By Sergei Bazylik, PhD (University of Chicago)
When one imagines the future of education, they usually picture the integration of new technologies and digital tools. Now, schools and universities are evolving from loading knowledge and facts into students’ heads to teaching how to think, question, and change together with the world and the economy around them.
Learning That Never Ends
For much of the 20th century, education was a single chapter of life for most of the working population: they studied, earned a degree, and worked until retirement. That rhythm has vanished, potentially forever. The modern professional switches careers multiple times, and every transition requires new skills.
Artificial intelligence can dramatically reduce the cost of retraining. A chatbot can help you understand a policy, practice for an interview, or learn the basics of a new discipline in hours, or sometimes minutes, with explanations of above-average quality and expertise. Extended and formal programmes are gradually giving way to shorter learning loops integrated into daily work.
But as information becomes limitless, its interpretation becomes an even scarcer resource. Machines can generate answers and reports, but they are far less adept at providing contextual perspective. Fundamental disciplines such as logic, statistics, and history are returning to the centre of learning because they teach how to reason and synthesise. AI amplifies those who know how to learn and evaluate, and exposes those who wait for instructions.
From Fixed Roles to Fluid Skills
Universities once operated like production lines with students at the entrance and graduates on the exit, while diplomas virtually guaranteed employability. That industrial model no longer fits an economy built on constant change.
Routine work that follows clear rules has been automated first. What remains valuable are structural thinking, creativity, and the ability to connect causes to consequences. Fundamental sciences and knowledge regain importance not because they deliver immediate answers, but because they train people to build frameworks for solving unfamiliar problems and formulate key questions. The winners in tomorrow’s labor market will be those who can redefine questions faster than others can memorise answers.
How Businesses Learn to Learn
Corporate education is undergoing its own revolution. Early experiments added AI to existing training routines — automated tests, personalised quizzes, digital coaches. But the fundamental shift begins when learning becomes part of a firm’s operating system.
Some firms (e.g., management consulting firms) have already built private GPT models trained on internal data.
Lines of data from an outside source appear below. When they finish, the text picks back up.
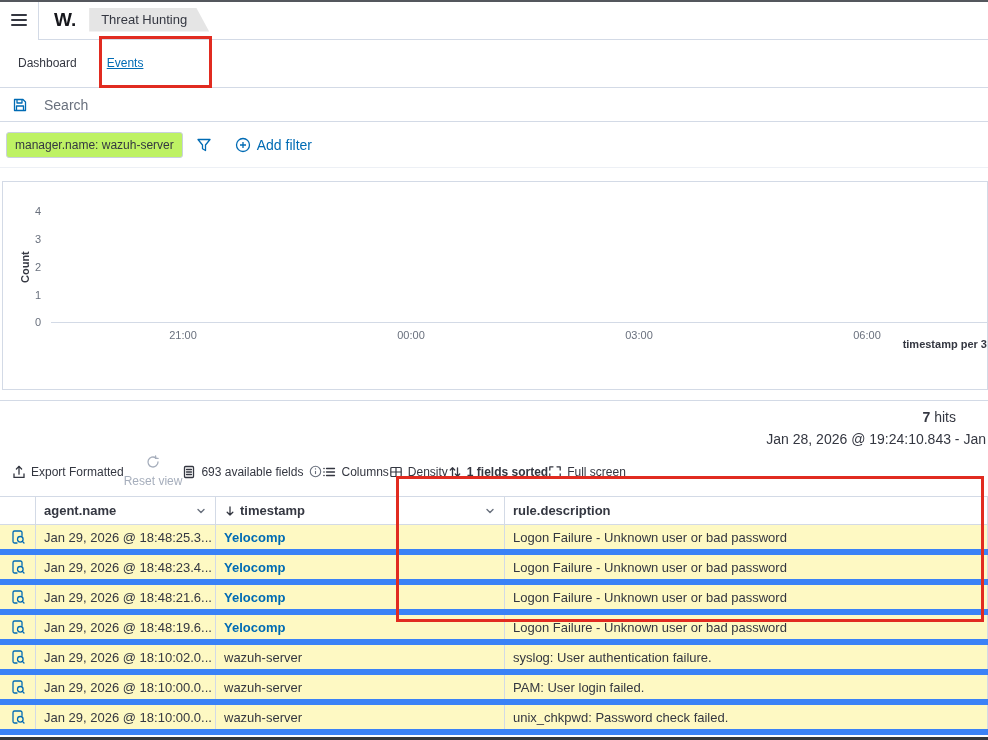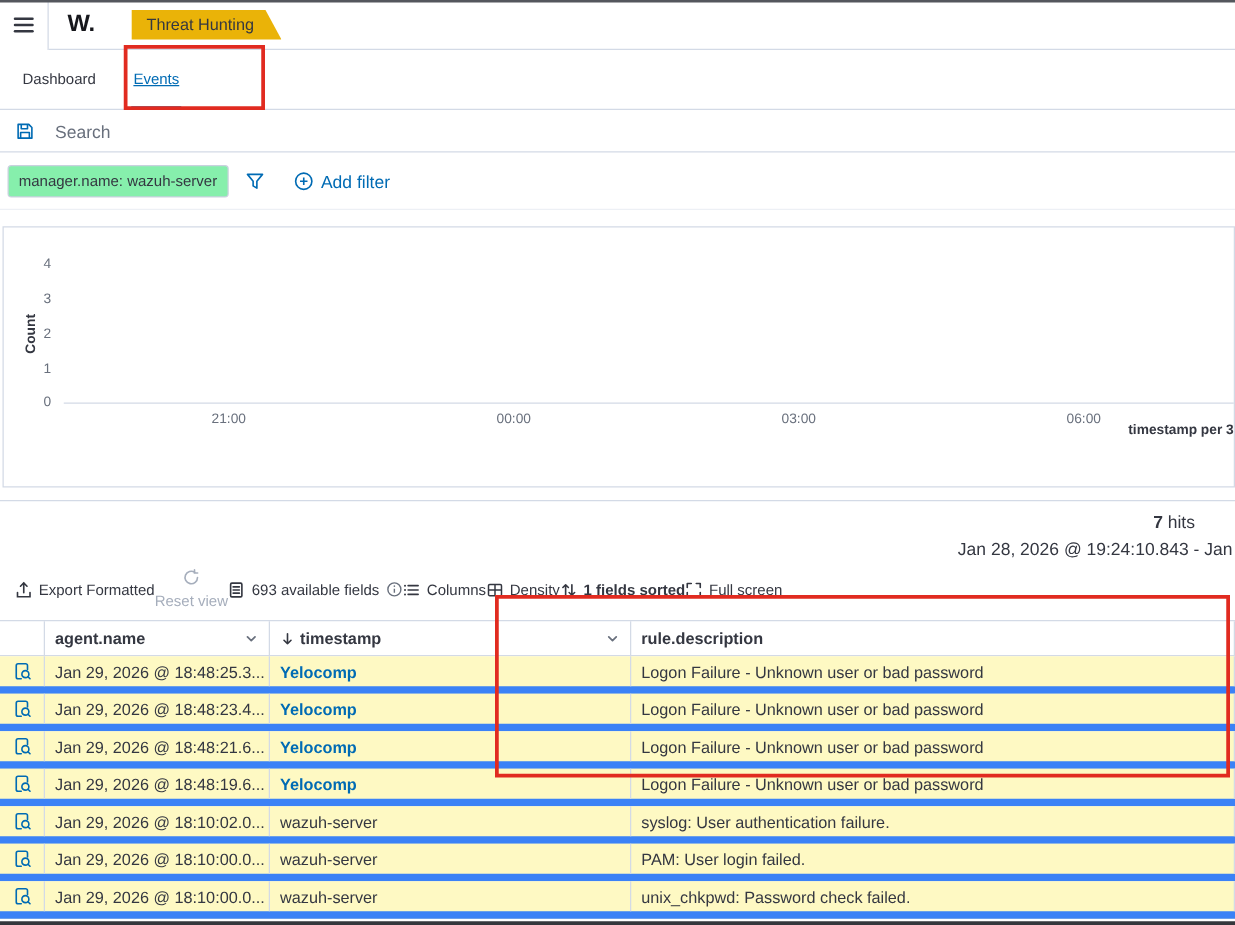--- a/index.html
+++ b/index.html
@@ -22,7 +22,7 @@
   .hamburger { width:39px; height:40px; display:flex; flex-direction:column; align-items:center; justify-content:center; gap:3px; border:none; border-right:1px solid #d3dae6; background:#fff; cursor:pointer; }
   .hamburger span { display:block; width:16px; height:2px; background:#343741; border-radius:1px; }
   .logo { margin-left:15px; font-size:19px; font-weight:700; color:#16171c; cursor:pointer; }
-  .badge { margin-left:29px; height:24px; line-height:24px; background:#eab308; color:#343741; font-size:13px; padding:0 22px 0 12px; clip-path:polygon(0 0, calc(100% - 13px) 0, 100% 100%, 0 100%); cursor:pointer; }
+  .badge { margin-left:13px; height:24px; line-height:24px; background:#e5e5e5; color:#343741; font-size:13px; padding:0 22px 0 12px; clip-path:polygon(0 0, calc(100% - 13px) 0, 100% 100%, 0 100%); cursor:pointer; }
 
   .tabsbar { height:48px; display:flex; gap:26px; padding-left:16px; border-bottom:1px solid #d3dae6; }
   .tab { display:flex; align-items:center; font-size:12px; color:#343741; cursor:pointer; border-bottom:2px solid transparent; padding:0 2px; }

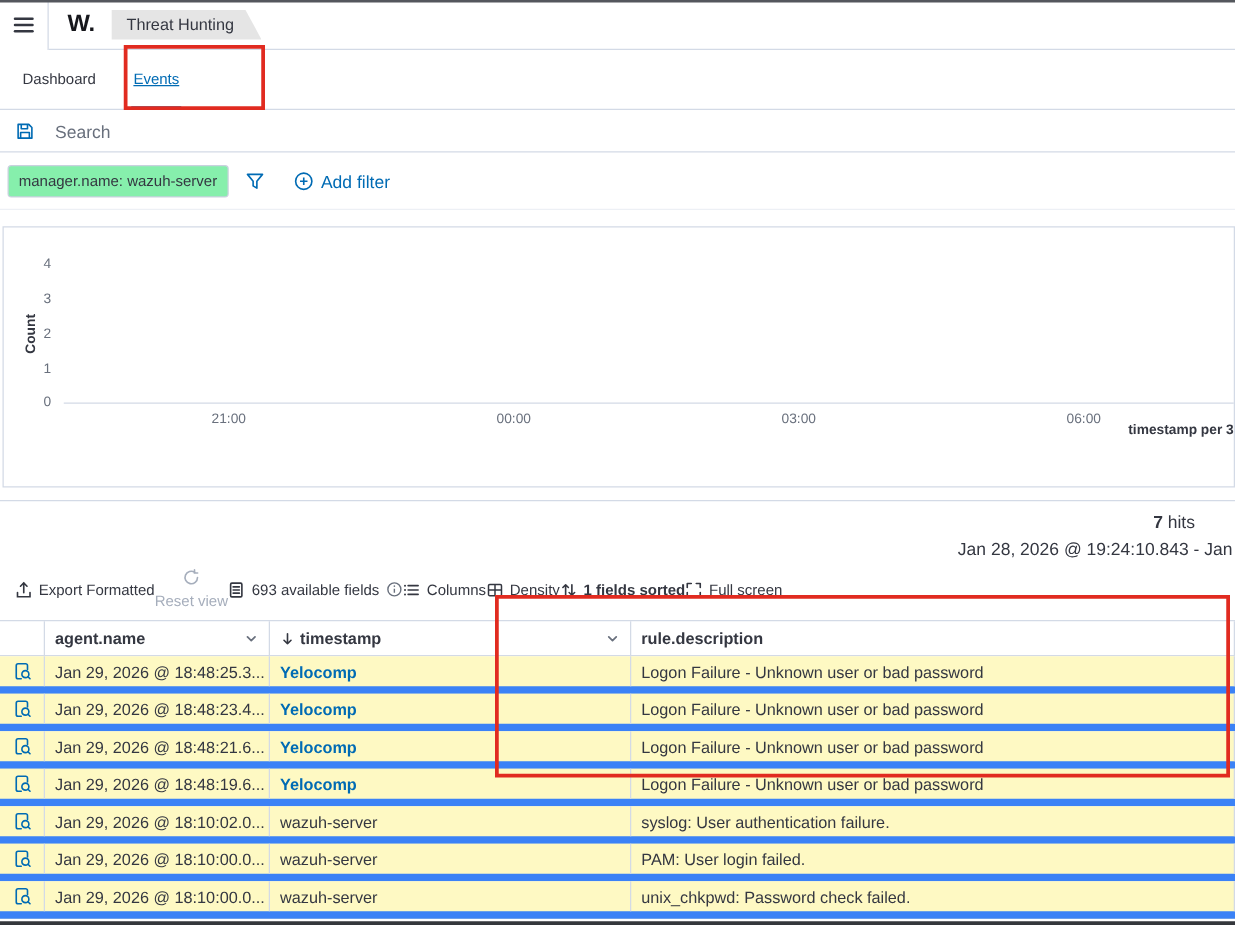--- a/index.html
+++ b/index.html
@@ -34,7 +34,7 @@
   .search-input::placeholder { color:#69707d; }
 
   .filterbar { height:46px; display:flex; align-items:center; padding-left:6px; border-bottom:1px solid #edf0f5; }
-  .pill { display:inline-flex; align-items:center; gap:7px; border:1px solid #c9d1de; border-radius:3px; background:#86efac; font-size:12px; color:#343741; padding:5px 8px; cursor:pointer; white-space:nowrap; }
+  .pill { display:inline-flex; align-items:center; gap:7px; border:1px solid #c9d1de; border-radius:3px; background:#bef264; font-size:12px; color:#343741; padding:5px 8px; cursor:pointer; white-space:nowrap; }
   .pill .x { color:#69707d; font-size:13px; line-height:1; cursor:pointer; }
   .funnel-btn { margin:0 10px 0 13px; display:flex; color:#006bb4; background:none; border:none; cursor:pointer; }
   .add-filter { margin-left:13px; display:inline-flex; align-items:center; gap:6px; color:#006bb4; font-size:14px; background:none; border:none; cursor:pointer; font-family:inherit; }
Instead of generic advice, employees can ask, “How did we solve this issue before?” or “What lessons did we draw from past projects?” The role of the knowledge architect — someone who curates and structures institutional memory — is emerging fast. The businesses that outlast disruption aren’t the ones that plan best — they’re the ones that keep learning and iterating. AI can hold the data, but only people can make sense of it with intuition and context.
When Knowledge Has No Borders
Artificial intelligence is erasing the old geography of education. Any teenager in developing countries can follow MIT lectures in real time; a manager in Europe can study with a tutor in South America. Knowledge is becoming borderless and multilingual.
A new divide is emerging — not between those who have access to knowledge and those who don’t, but between those who are recognised for it and those who aren’t. Online certificates can build skills, yet they rarely build a reputation. Prestigious diplomas still act as signals of trust, networks, and credibility. And in a world full of AI-polished résumés, genuine human validation — a recommendation, a reputation earned through experience — matters more than ever.
Nevertheless, technology gives us a chance to narrow some of the old gaps. AI enables people from smaller economies to showcase their capabilities directly to employers and investors worldwide, without relying on intermediaries. Inequality won’t disappear, but it will have a different nature: it will depend on how quickly we learn, not where we happen to be born.
The Human Element Returns
AI is unlikely to completely replace teachers, but it will definitely change teachers’ work. Algorithms can check answers and summarise materials, but they are far less effective in detecting confusion in students’ eyes or sparking curiosity in an exhausted classroom. Teachers are becoming navigators — guiding students through a sea of information, helping them find meaning and personal relevance.
The most valuable classrooms, whether online or offline, will balance human warmth with a machine’s precision. Teachers will act as partners in the discovery journey; students as co-creators of knowledge. Algorithms will help handle repetition, leaving more space for reflection anddiscussion.
And in a world with access to instant answers, the valuable skill will be asking better questions. That’s what will keep learning alive, relevant, and efficient.
Education as a Living System
By the next decade, education will likely cease to be a self-contained sector. It will operate more and more as society’s nervous system, linking science, business, culture, and policy through a continuous feedback loop — to keep interpreting, adapting, and deciding what progress should mean in a world where machines can do almost everything else.